Sungy Mobile’s “Special Committee” was Advised that A Buyer Consortium was Formed for the Proposed “Going Private” Transaction

Guangzhou, China, May 19, 2015 – Sungy Mobile Limited (NASDAQ: GOMO) (“Sungy Mobile” or the “Company”), a leading provider of mobile internet products and services globally with a focus on applications and mobile online platform development, today announced that the special committee of independent directors (the “Special Committee”) has been informed by IDG-Accel China Growth Fund L.P., IDG-Accel China Growth Fund-A L.P., IDG Technology Venture Investment III, L.P., IDG-Accel China Investors L.P. (collectively “IDG”), Mr. Yuqiang Deng, chairman and chief executive officer of the Company (“Mr. Deng”) and Mr. Zhi Zhu, co-chief operating officer of the Company (“Mr. Zhu”), that IDG, Mr. Deng and Mr. Zhu entered into a consortium agreement on May 18, 2015, pursuant to which they jointly proposed to acquire the Company in a “going private” transaction (the “Proposed Transaction”).

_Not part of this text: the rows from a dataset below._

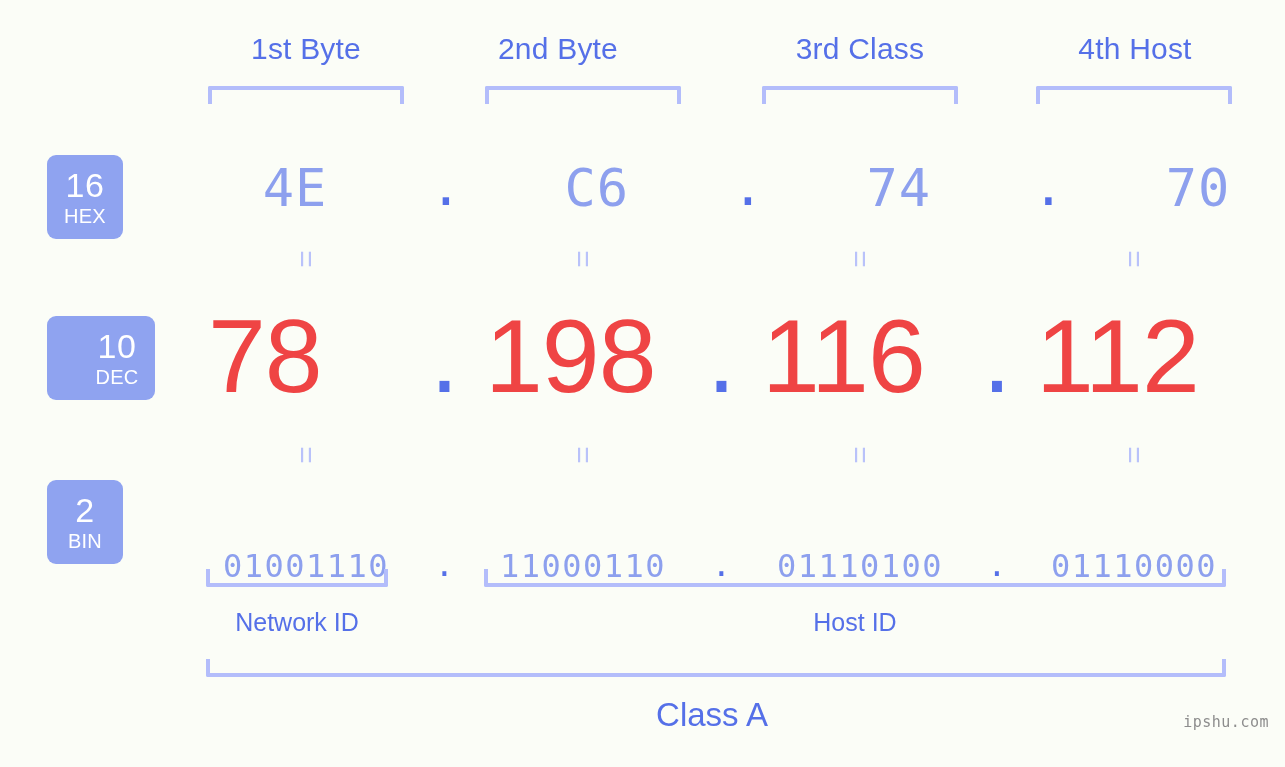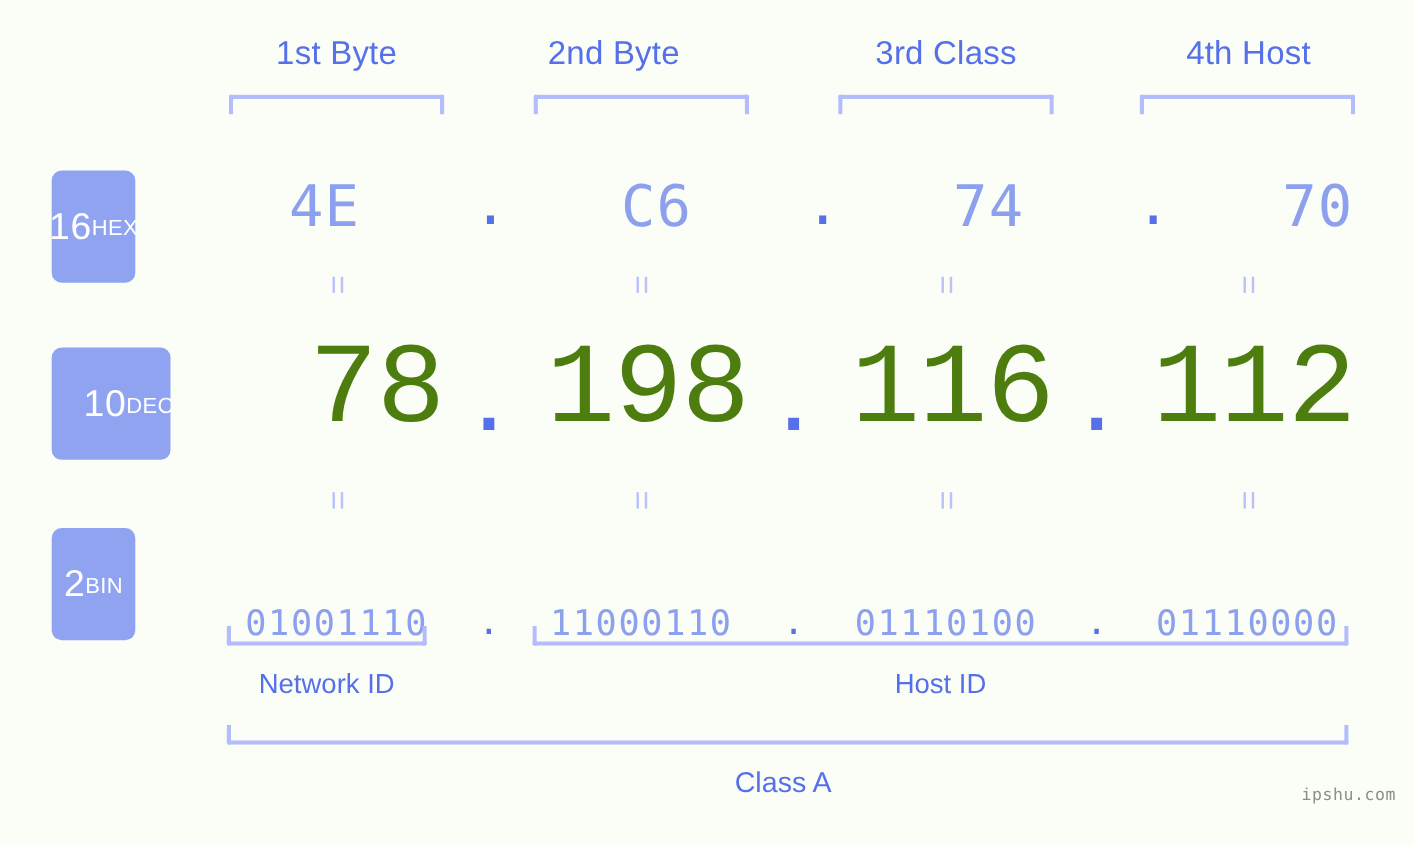"16" .badge { flex-direction: row -> column; height: 102px -> 84px }
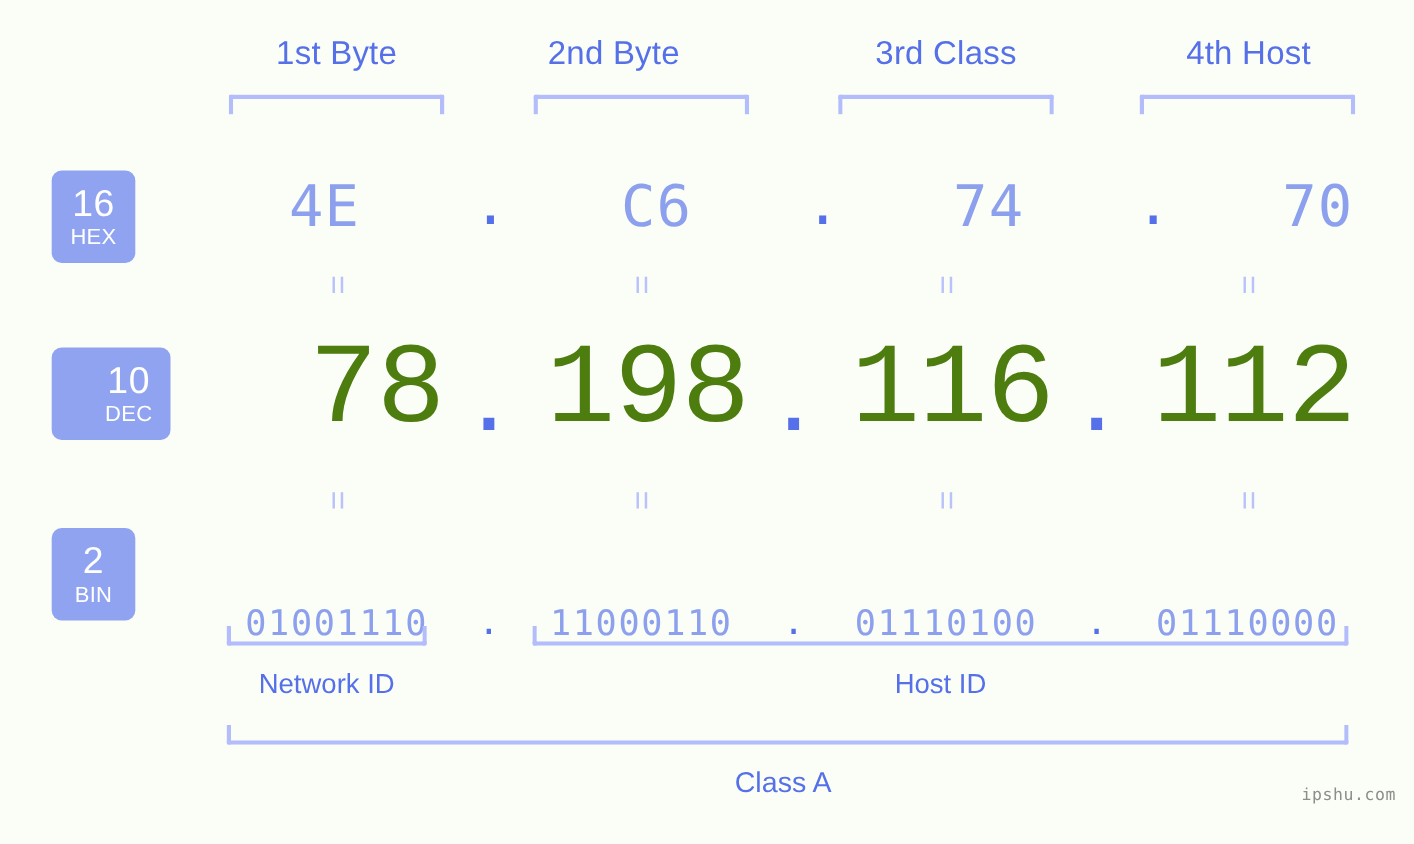"78" .row-dec .cell { color: #4d7c0f -> #ef4444; font-family: Liberation Mono, monospace -> none; text-align: right -> left }
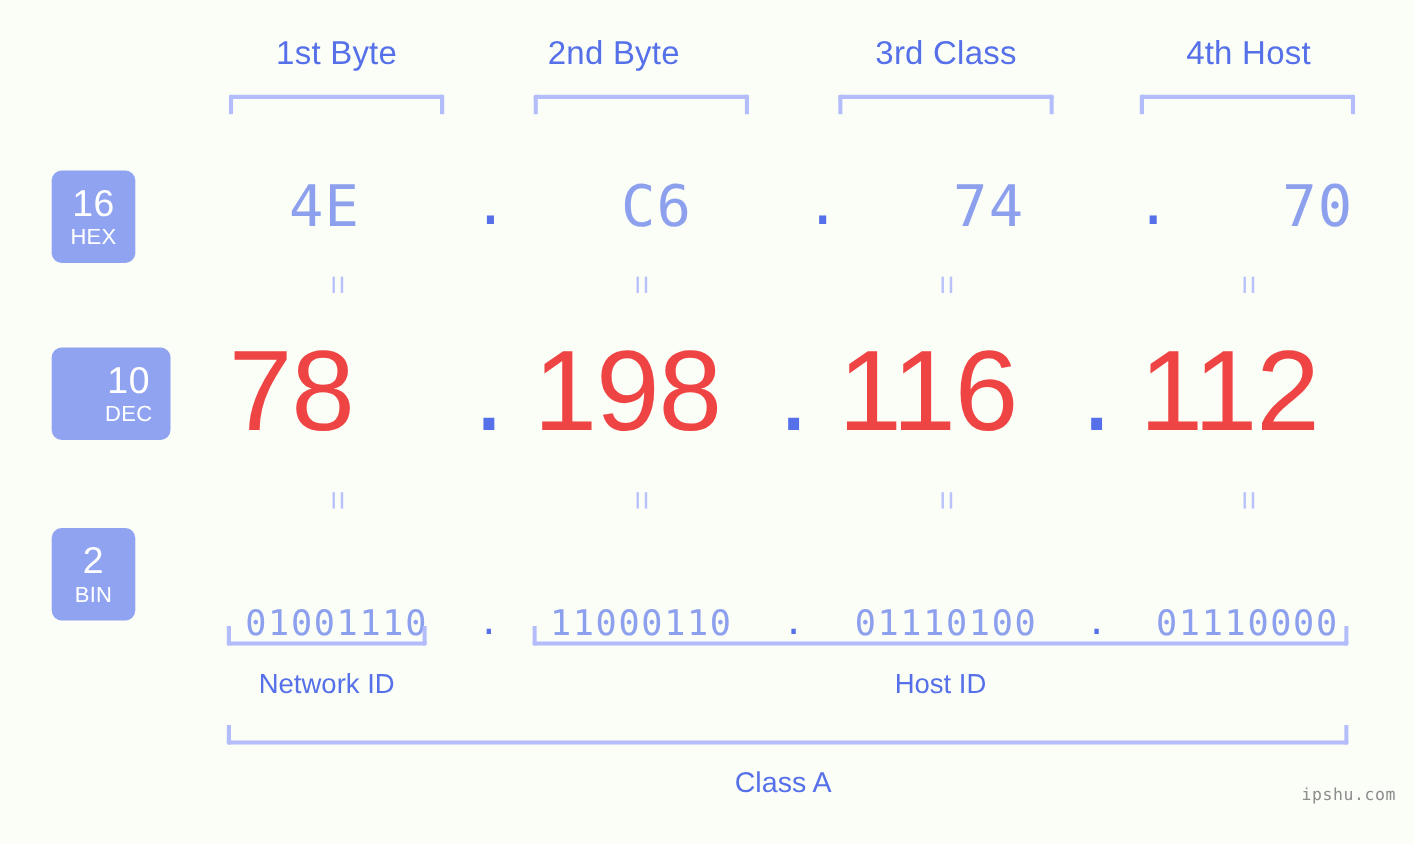"Class A" .class-label { font-size: 26px -> 33px }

As previously announced, the board of directors for the Company (“the “Board”) received a preliminary non-binding proposal letter (the “Proposal”) dated April 13, 2015 from Mr. Deng and Mr. Zhu. According to the Proposal, Mr. Deng and Mr. Zhu proposed to acquire the Company in a “going private” transaction for all of the Company’s outstanding ordinary shares that were not then beneficially owned by them, including ordinary shares represented by the Company’s American depositary shares (or “ADSs”, each representing six Class A shares of the Company), at a price of $4.90 per ADS (or approximately $0.82 in cash per ordinary share). Subsequently, the Board formed the Special Committee of independent directors to review and evaluate the Proposal. Based on the Company’s record, IDG, Mr. Deng and Mr. Zhu currently collectively owned 79,436,604 Class B Ordinary Shares, representing approximately 42% of the Company’s issued and outstanding ordinary shares on an as-converted basis (excluding 629,502 shares issued to the depositary in anticipation of future exercise of options) and approximately 67.8% of the total number of votes represented by the Company’s issued and outstanding ordinary shares.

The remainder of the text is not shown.